▸ **YOUR INSTRUCTIONS**: Go through the lines below and count those that contain "none"; the number is all that should be returned.

▸ **Data entries**:
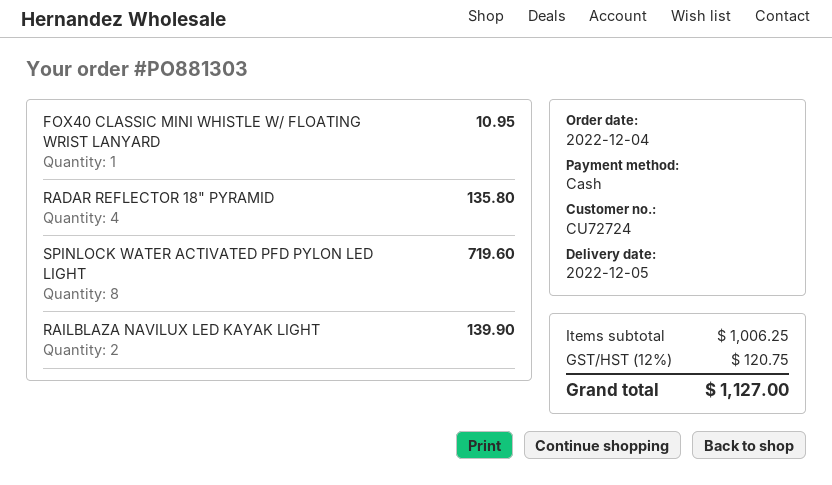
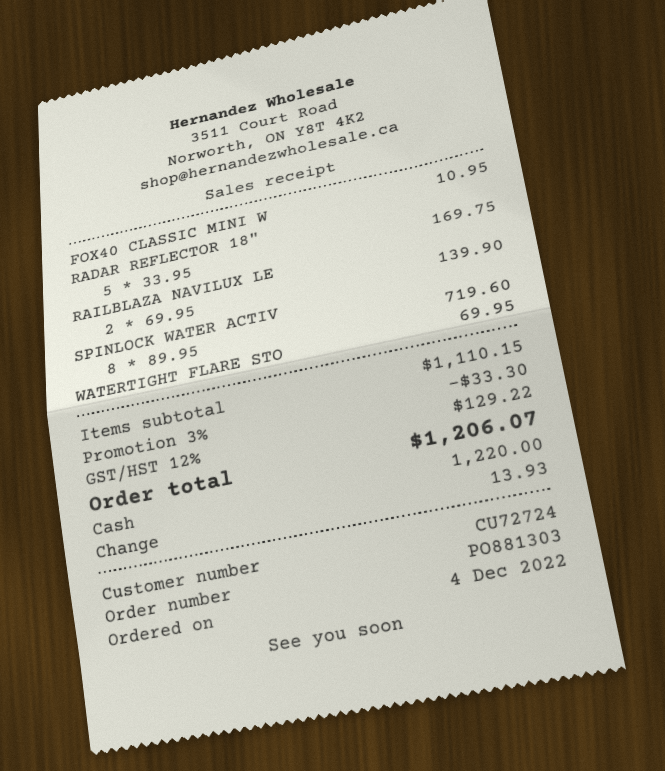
RADAR REFLECTOR 18" PYRAMID: 4 for 135.80 -> 5 for 169.75
WATERTIGHT FLARE STO: none -> 1 for 69.95
subtotal: 1006.25 -> 1110.15
discount: none -> 3% = 33.30
tax: 12% = 120.75 -> 12% = 129.22
total: 1127.00 -> 1206.07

▸ **PROBLEM SOLUTION**: 2